** PROVIDED ENTRIES **
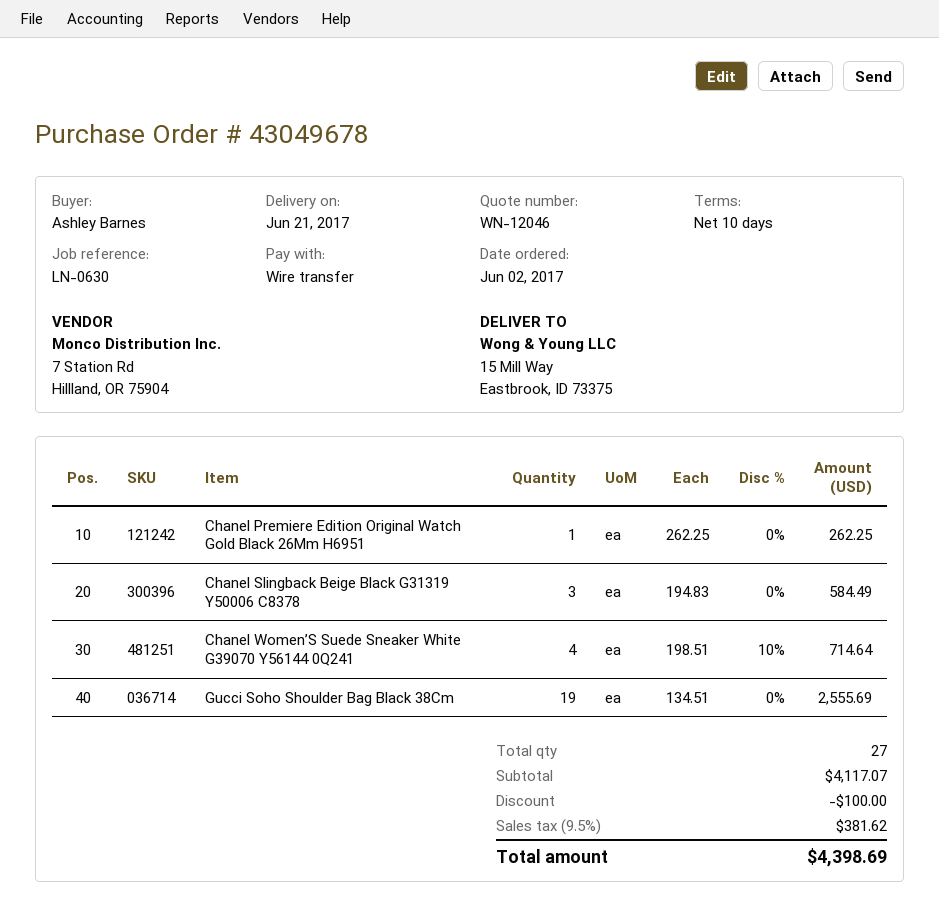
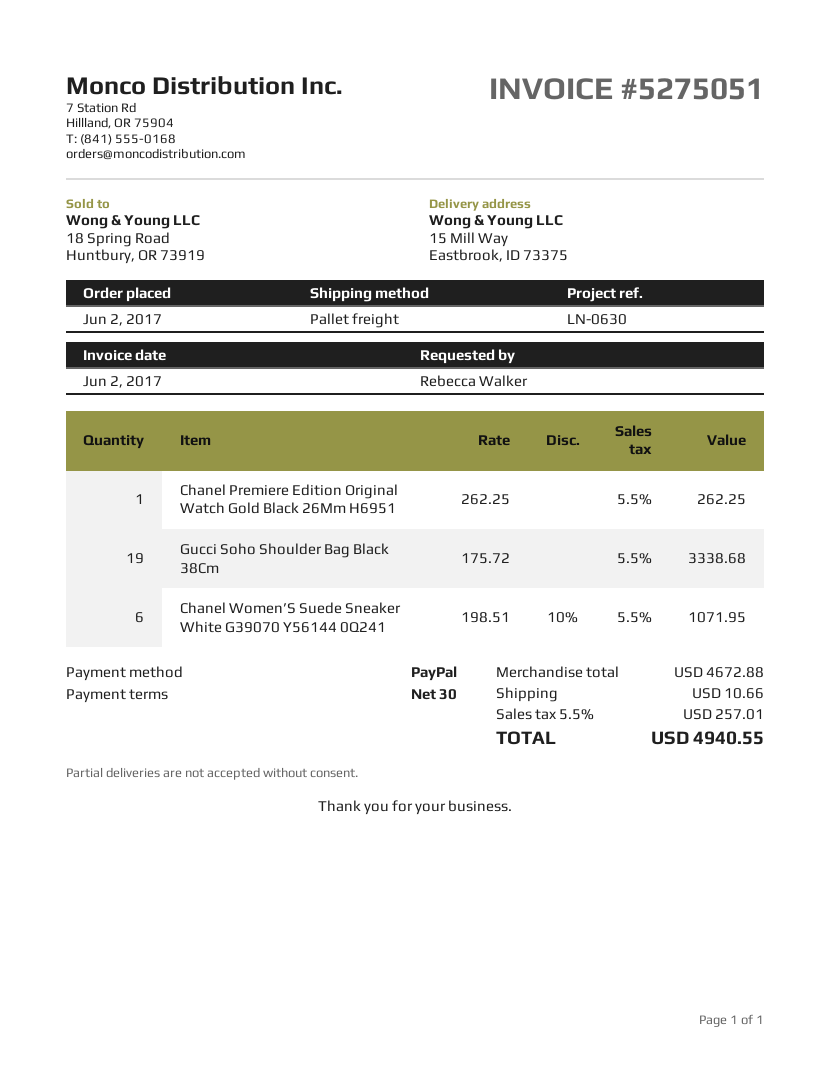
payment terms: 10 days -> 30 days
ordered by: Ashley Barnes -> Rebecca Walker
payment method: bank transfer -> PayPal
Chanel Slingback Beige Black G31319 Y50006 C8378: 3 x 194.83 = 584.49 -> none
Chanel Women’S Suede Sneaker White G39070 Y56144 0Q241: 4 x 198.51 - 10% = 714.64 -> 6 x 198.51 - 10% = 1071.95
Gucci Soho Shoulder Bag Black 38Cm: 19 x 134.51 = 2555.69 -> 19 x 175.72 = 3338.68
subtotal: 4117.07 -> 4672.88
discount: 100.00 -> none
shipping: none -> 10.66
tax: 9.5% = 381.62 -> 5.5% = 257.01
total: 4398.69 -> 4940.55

==

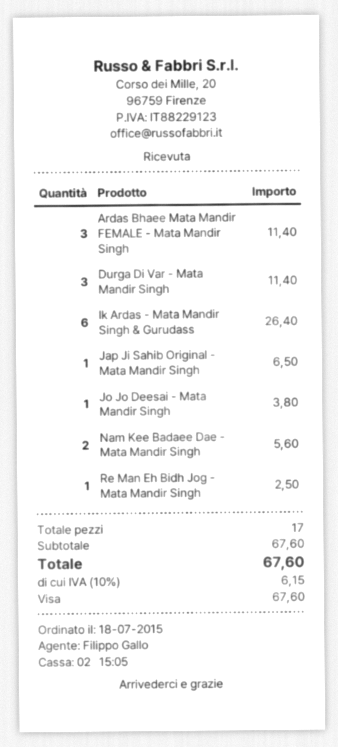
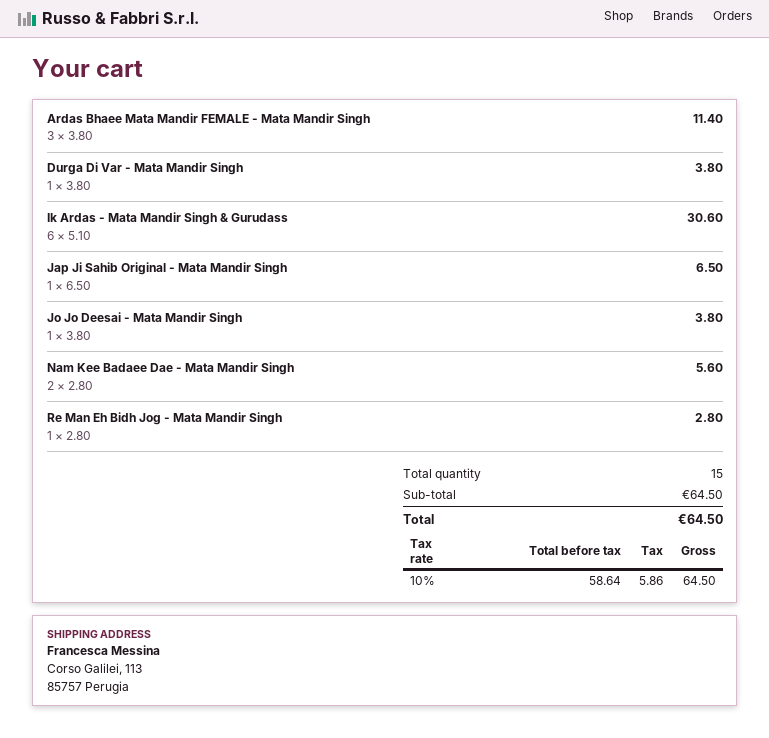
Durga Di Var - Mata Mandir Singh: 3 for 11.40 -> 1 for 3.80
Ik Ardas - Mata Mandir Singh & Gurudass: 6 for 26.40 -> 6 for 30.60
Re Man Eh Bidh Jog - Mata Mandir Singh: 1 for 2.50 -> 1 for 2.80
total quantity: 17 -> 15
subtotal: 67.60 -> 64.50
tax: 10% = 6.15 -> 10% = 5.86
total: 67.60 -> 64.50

...

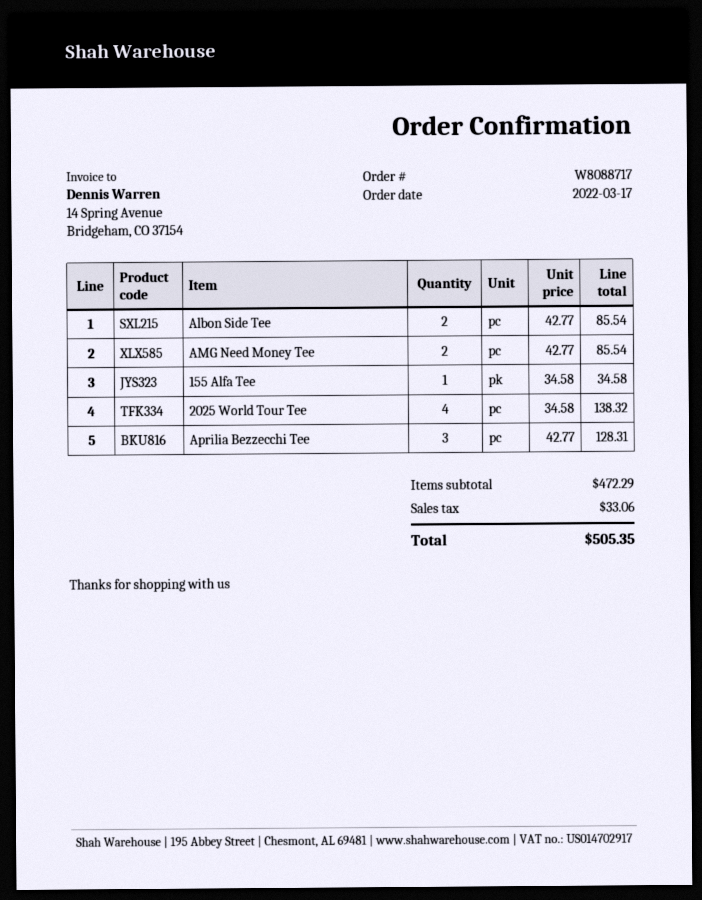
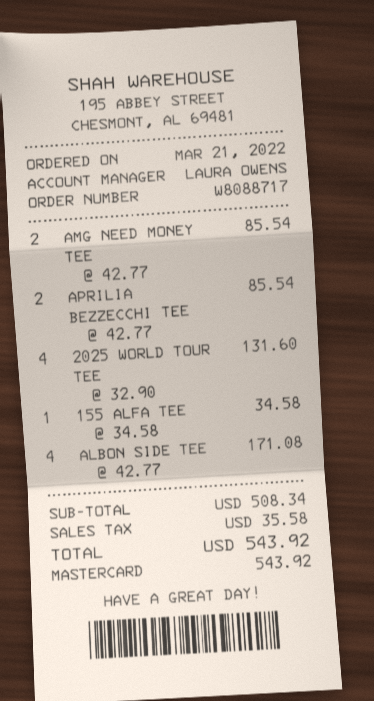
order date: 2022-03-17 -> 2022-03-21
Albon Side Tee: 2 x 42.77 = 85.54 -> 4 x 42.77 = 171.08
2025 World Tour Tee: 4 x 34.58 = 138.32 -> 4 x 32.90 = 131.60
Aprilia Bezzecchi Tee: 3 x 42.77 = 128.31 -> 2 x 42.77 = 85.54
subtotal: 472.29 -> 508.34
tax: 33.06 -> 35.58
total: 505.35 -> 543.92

** INSTRUCTIONS TO FOLLOW **
Look above for the line with "Aprilia Bezzecchi Tee: 3"; retype exactly that line, every line after it up to the line with "total: 505.35 -> 543.92", and that line too, nothing else.

** TASK RESPONSE **
Aprilia Bezzecchi Tee: 3 x 42.77 = 128.31 -> 2 x 42.77 = 85.54
subtotal: 472.29 -> 508.34
tax: 33.06 -> 35.58
total: 505.35 -> 543.92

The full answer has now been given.